If it were me I'd make a list of, say 5-10 things I really care about, and then research charities which make concrete differences in those areas. They can be quite niche things: helping make sure refugee women can get sanitary products, for instance, or improving the garden at your local hospice. I really love smaller charities that do very specific things to change people's lives. And your bequest is more likely to make a big difference to smaller charities than larger ones.

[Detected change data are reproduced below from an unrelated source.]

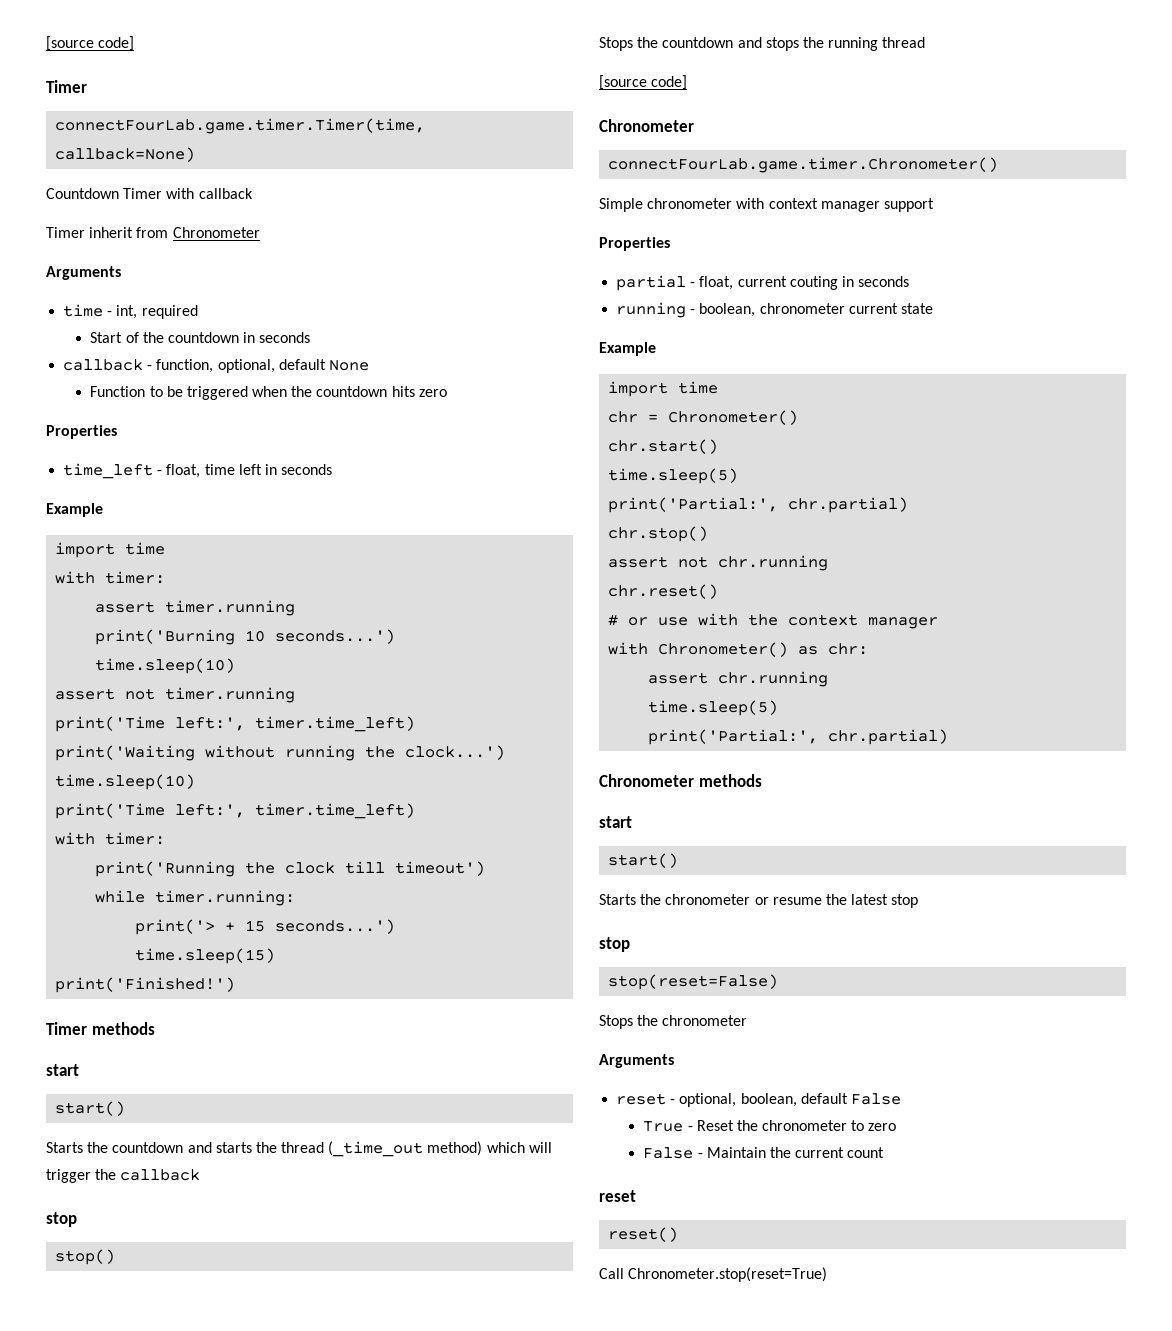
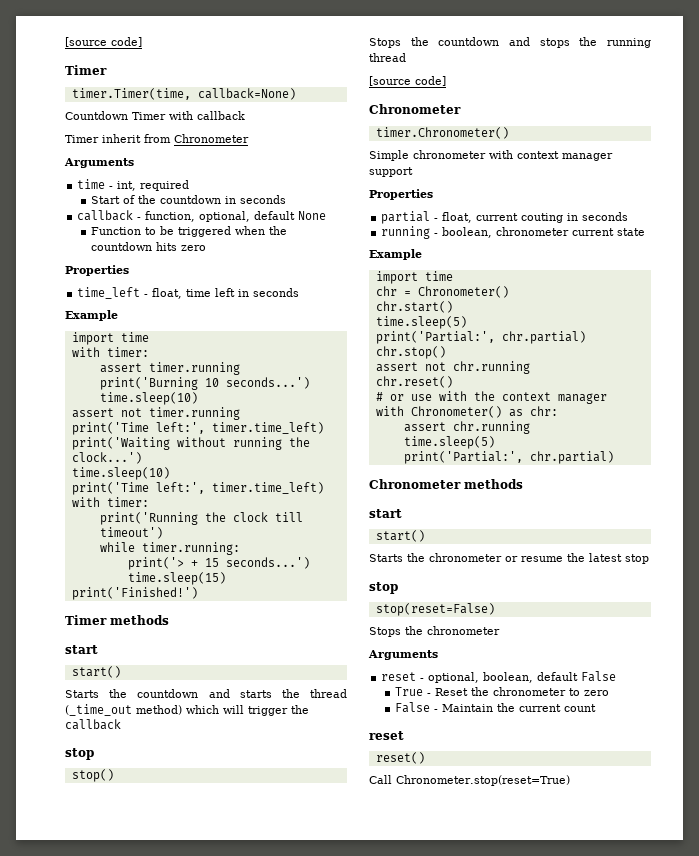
[55,118,426,134] connectFourLab.game.timer.Timer(time, -> [71,88,191,100] timer.Timer(time,
[608,157,999,173] connectFourLab.game.timer.Chronometer() -> [375,127,509,139] timer.Chronometer()

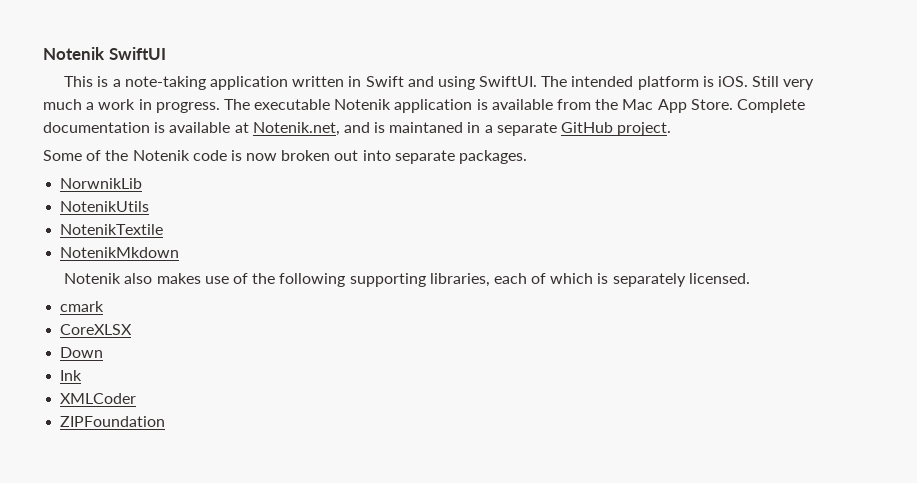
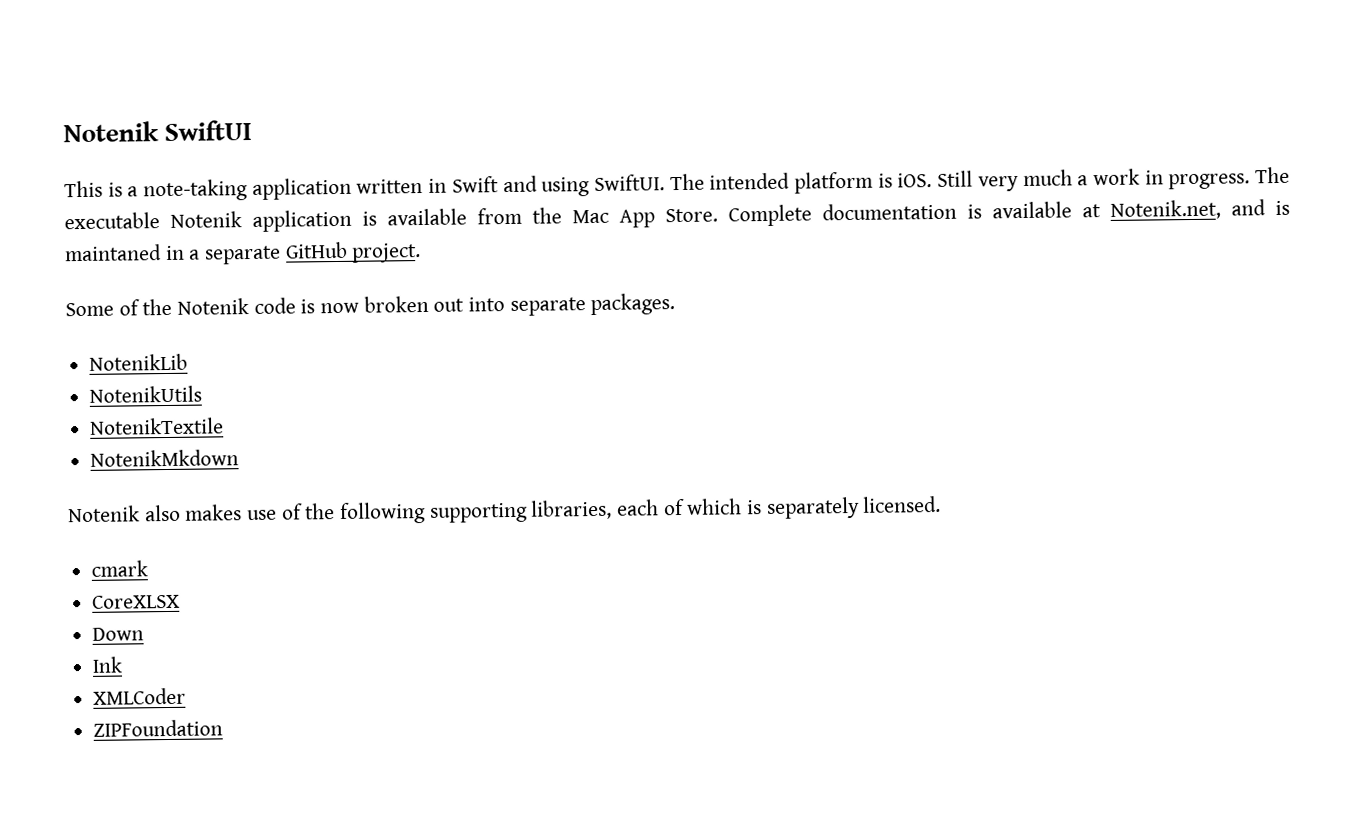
[60,178,143,189] NorwnikLib -> [89,353,189,371] NotenikLib

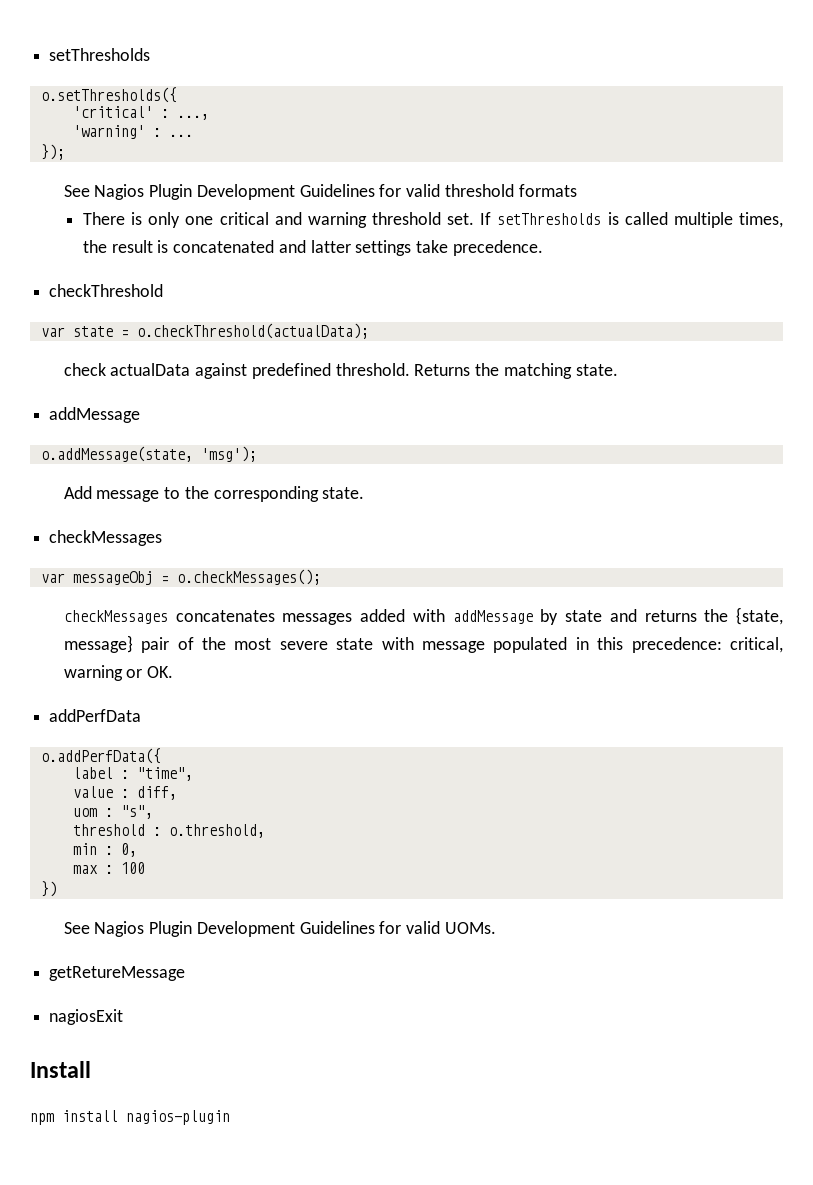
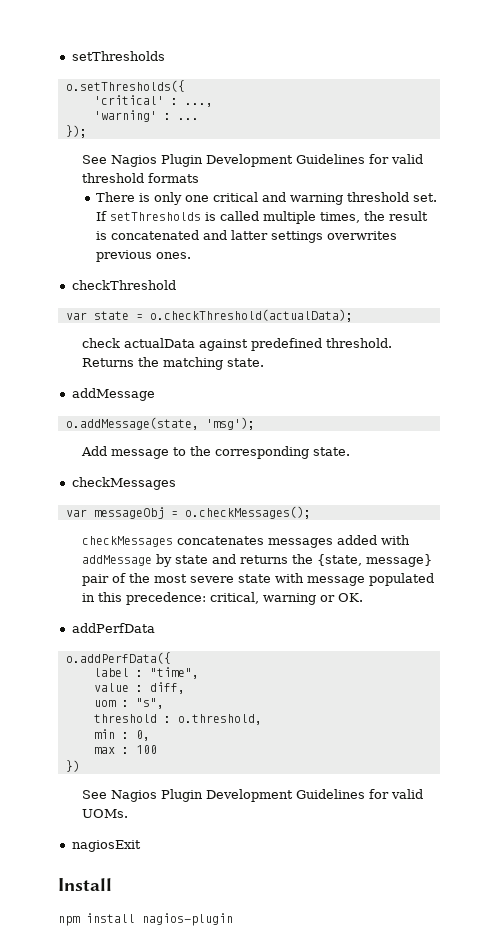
[416,240,543,256] take precedence. -> [326,231,397,240] [95,250,191,262] overwrites previous ones.
[49,966,186,981] // getRetureMessage -> (129, 813) none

I admit, I was shocked a few years ago to see just how much money Cancer Research get every year. Not that it's not an important and worthwhile charity, but they have more than double the income of the next largest charity. Personally, I would much rather give money to something like Macmillan to help care for people's immediate suffering, though obviously this is a completely personal decision. But I would definitely research how much income different charities get before making your choices.

bridgetreilly · 18/09/2018 21:23

sirmione16, Acts 435 does something like that: acts435.org.uk/ I've given money to people who desperately need beds or washing machines or school uniform through it before. I really like how personal it is. Small amounts of money making a concrete difference to people and families.

sirmione16 · 18/09/2018 21:57

@bridgetreilly this is perfect, thank you for sharing! Definitely saving it

JustlikeDevon · 18/09/2018 22:04

Op, how old are you? As in twenty something or 50 something? If you plan on leaving everything to Battersea dogs home then get pregnant with surprise quads in 4 years time, you'll have to change it sharpish! I'd suggest not telling the planned recipients that you are planning to do so - my grandfather informed a charity he was going to do so and they badgered him apparently!

DukeOfSussex · 18/09/2018 22:08

my grandfather informed a charity he was going to do so and they badgered him apparently!

Did they want him to die quicker or what? Hmm

Haggishaggispudding · 18/09/2018 22:11

Charities rely on being able to pay people to run the projects. It’s rare for money to be squandered on undeserved salaries and for the charity to get away with it. If you leave to a charity you need to leave it to them trusting they will put the funds to good use. If you don’t, then don’t give them the money.